Começando pelo primeiro entrevistado, começamos com o professor Raphael, que é formado em Ciências Sociais pela Universidade Estadual de Campinas (Unicamp) e mestrando em Sociologia também pela Unicamp, no Instituto de Filosofia e Ciências Humanas. Com uma ampla experiência como professor, já atuou em vários cursinho populares de Campinas e região, lecionando nas áreas de história, filosofia, sociologia, geopolítica e atualidades, além de estar a frente do projeto em questão, como fundador e coordenador, o Cursinho Popular Lélia Gonzalez.

Como surgiu o cursinho popular Lélia Gonzalez e por que fundar um cursinho popular?

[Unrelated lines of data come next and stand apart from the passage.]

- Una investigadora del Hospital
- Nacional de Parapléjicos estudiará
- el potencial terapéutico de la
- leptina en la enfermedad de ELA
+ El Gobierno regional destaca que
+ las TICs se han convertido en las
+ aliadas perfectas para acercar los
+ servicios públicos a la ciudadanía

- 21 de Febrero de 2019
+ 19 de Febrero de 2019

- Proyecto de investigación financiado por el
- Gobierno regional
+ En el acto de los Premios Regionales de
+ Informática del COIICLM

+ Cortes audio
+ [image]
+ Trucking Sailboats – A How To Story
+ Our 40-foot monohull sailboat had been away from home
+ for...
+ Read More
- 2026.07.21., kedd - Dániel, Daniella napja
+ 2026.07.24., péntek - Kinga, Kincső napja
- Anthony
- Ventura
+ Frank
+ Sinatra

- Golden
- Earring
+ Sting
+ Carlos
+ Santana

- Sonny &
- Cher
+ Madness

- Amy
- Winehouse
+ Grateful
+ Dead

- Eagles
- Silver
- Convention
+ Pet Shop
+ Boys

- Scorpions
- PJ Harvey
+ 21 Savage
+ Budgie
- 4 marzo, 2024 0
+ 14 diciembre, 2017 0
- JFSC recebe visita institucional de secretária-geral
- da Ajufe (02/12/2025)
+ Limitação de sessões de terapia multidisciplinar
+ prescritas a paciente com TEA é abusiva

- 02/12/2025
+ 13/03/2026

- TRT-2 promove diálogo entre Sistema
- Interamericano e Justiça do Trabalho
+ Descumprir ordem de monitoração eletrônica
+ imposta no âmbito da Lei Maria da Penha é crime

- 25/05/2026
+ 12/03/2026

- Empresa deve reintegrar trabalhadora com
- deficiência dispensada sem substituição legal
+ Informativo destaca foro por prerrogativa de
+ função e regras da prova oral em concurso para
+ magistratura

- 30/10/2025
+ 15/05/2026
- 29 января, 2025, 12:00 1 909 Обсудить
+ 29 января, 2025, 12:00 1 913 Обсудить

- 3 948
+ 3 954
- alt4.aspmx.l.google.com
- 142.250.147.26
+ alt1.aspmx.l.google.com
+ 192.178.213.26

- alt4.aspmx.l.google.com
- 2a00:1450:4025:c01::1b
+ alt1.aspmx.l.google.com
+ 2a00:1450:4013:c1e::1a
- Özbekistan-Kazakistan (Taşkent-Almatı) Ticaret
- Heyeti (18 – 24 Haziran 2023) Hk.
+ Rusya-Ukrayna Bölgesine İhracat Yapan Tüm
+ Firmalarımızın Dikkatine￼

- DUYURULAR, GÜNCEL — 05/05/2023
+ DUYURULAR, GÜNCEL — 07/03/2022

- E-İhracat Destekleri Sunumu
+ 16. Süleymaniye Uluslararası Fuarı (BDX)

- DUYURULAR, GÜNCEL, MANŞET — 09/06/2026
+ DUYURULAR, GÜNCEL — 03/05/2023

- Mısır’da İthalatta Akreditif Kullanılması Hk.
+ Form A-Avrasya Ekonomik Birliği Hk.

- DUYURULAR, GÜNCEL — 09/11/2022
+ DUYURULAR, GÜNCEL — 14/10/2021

O Lélia surge como uma consolidação de anos de observação de pessoas dentro da educação popular, que trabalham com a educação popular. No meu caso já havia 8 anos que eu trabalhava com esse tipo de modalidade de ensino e aí a gente começou a condensar os erros e os acertos e tentar montar um projeto fincado em praticamente em três pilastras principais: a pedagogia histórico-crítica, uma pedagogia da autonomia; o não-atrelamento ao Estado, entendido como aparelho da burguesia e também como uma força que atravessa várias pessoas, pessoas diferentes e que pelos seus próprios ordenamentos políticos acaba mudando o direcionamento dos projetos de educação popular que são atrelados a ele, depende de diretores e coordenadores de escolas e afins; e a autonomia docente, bem importante para nós, construir uma autonomia, de professores mesmo e não de voluntários. A evasão em cursinhos populares é bem alta e boa parte se dá pelo fato dos alunos não terem boas aulas ou ter aulas com pessoas que não estão comprometidas com esse tipo de coisa [educação popular]. O Lélia nasce nesse contexto, um contexto de consolidação. Em 2016, junto com alguns outros professores eu fundei o colégio e em 30 de maio de 2016 a gente fez nossa primeira turma e contava em torno de 20 alunos na manhã, uns 15 à tarde e uns 30 à noite.

Como foi a escolha do nome do cursinho?

Antes de fundar o Lélia, eu tive uma ideia de fazer um projeto com mais duas amigas que seria uma escola privada, que seria o cursinho Marighella, em 2010, 2011, e a gente pensou a princípio em trazer o nome do Marighella para o projeto, aí depois a gente pensou no Milton Santos, a ideia de um intelectual negro, aí veio uma terceira ideia veio depois que eu tive uma aula onde tive acesso aos textos Angela Davis, e fui apresentado a Lélia Gonzalez, então eu comecei a estudar um pouco a Lélia Gonzalez e aí eu comecei a estudar a idéia do ‘lugar de negro’, do livro dela que eu acho fantástico, e pensar esse lugar que a gente ‘exerce’ na sociedade como negro, e também trazer o nome de uma mulher, uma mulher negra, para dentro de um projeto de educação popular, o que praticamente não existia. Os nomes de homenageados são sempre de homens, a gente colocou o nome da Lélia, que representa um pouco o que a gente quer construir pelo espaço da questão da mulher e da questão racial. O nosso público na escola é majoritariamente feminino, em torno de 75% dos alunos são mulheres, então a gente cria mais ou menos nessa posição.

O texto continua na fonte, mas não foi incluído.